Another option could be to draw inspiration from the Learned Sort algorithm (refer to https://blog.acolyer.org/2020/10/19/the-case-for-a-learned-sorting-algorithm/ and https://learnedsystems.mit.edu/defeating-dups-learned-sort/), which demonstrates particularly fast sorting capabilities also for low-cardinality fields.
Learned Sort looks amazing -- @josefschiefer27 maybe open a dedicated spinoff issue to see if there are other places where it could help Lucene? Lucene does a lot of sorting ... e.g. sorting terms in the per-segment terms dictionary on flush.
I think a more general issue for learned sort already exists: #12463
@timgrein , I've posted a PR for my idea that @stefanvodita mentioned. If you have the JMH benchmark, I'd love to test it out on mine as well.

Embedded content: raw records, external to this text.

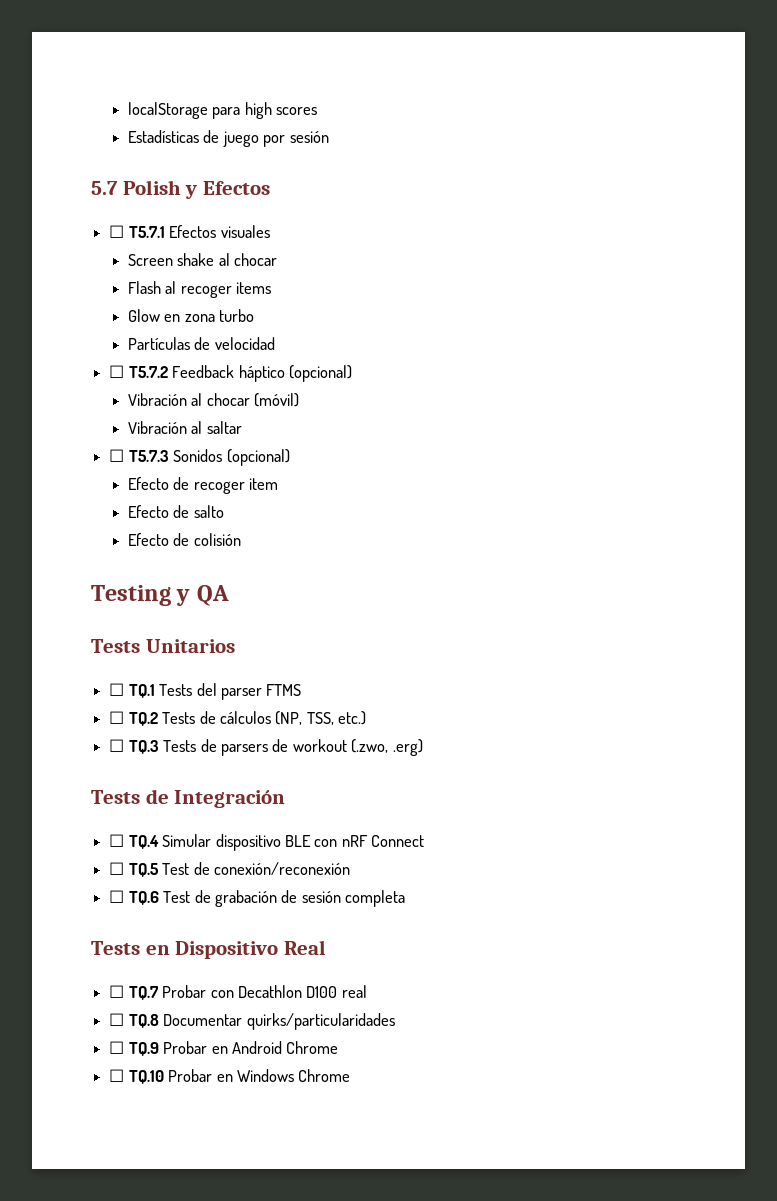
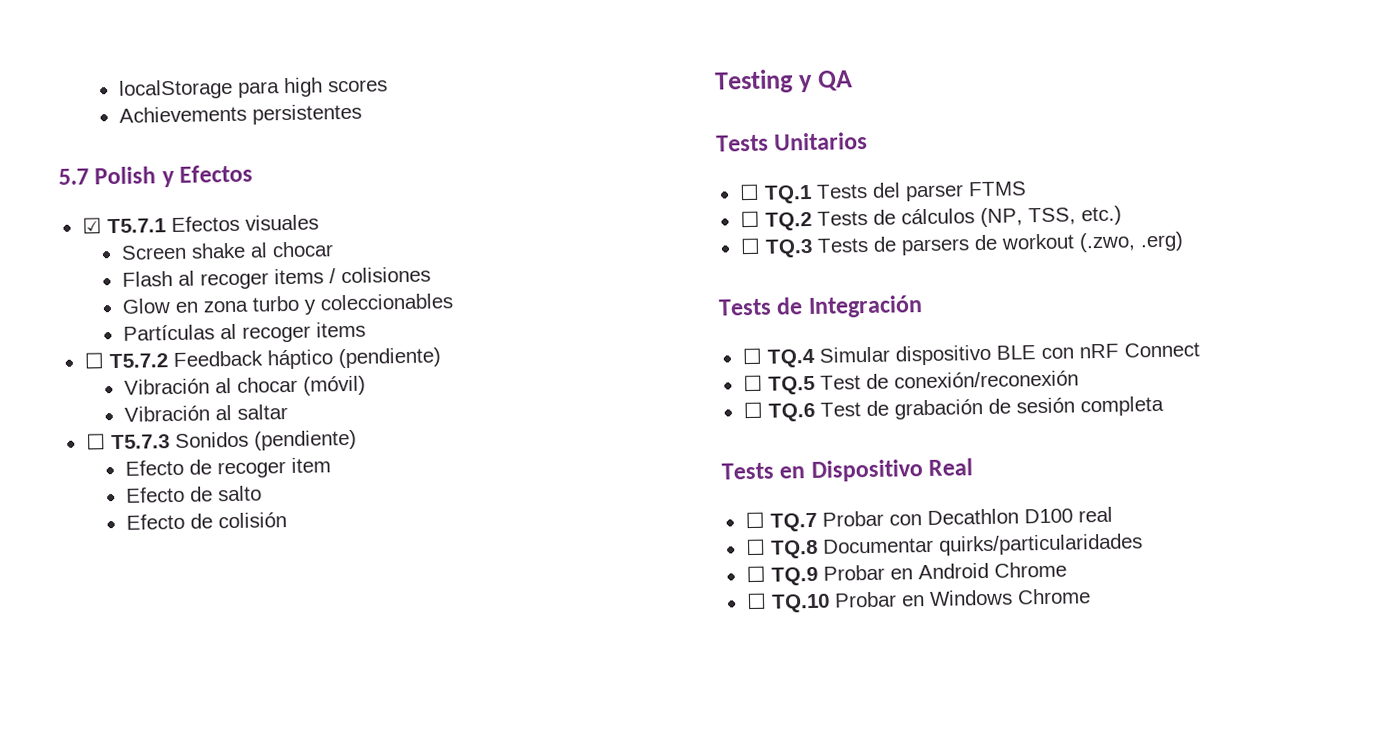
- Estadísticas de juego por sesión
+ Achievements persistentes
- ☐ T5.7.1 Efectos visuales
+ ☑ T5.7.1 Efectos visuales
- Flash al recoger items
+ Flash al recoger items / colisiones
- Glow en zona turbo
+ Glow en zona turbo y coleccionables
- Partículas de velocidad
+ Partículas al recoger items
- ☐ T5.7.2 Feedback háptico (opcional)
+ ☐ T5.7.2 Feedback háptico (pendiente)
- ☐ T5.7.3 Sonidos (opcional)
+ ☐ T5.7.3 Sonidos (pendiente)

@HoustonPutman Sounds good, how would you prefer to test it? I can create a PR with the jmh benchmark and we can check, whether it's valuable in the sense of capturing your improvement correctly and then merge it indepedently.
I still have 1-2 ideas in mind I can contribute afterwards. These were more Java specific things and not on the algorithmic side. Speaking of that your change looks like an impressive improvement, very cool that this is also applicable to other parts of the codebase! :)
@timgrein - publishing the benchmark as an independent PR sounds like a great idea!
Just checking in @timgrein, did you share the benchmark you were referencing?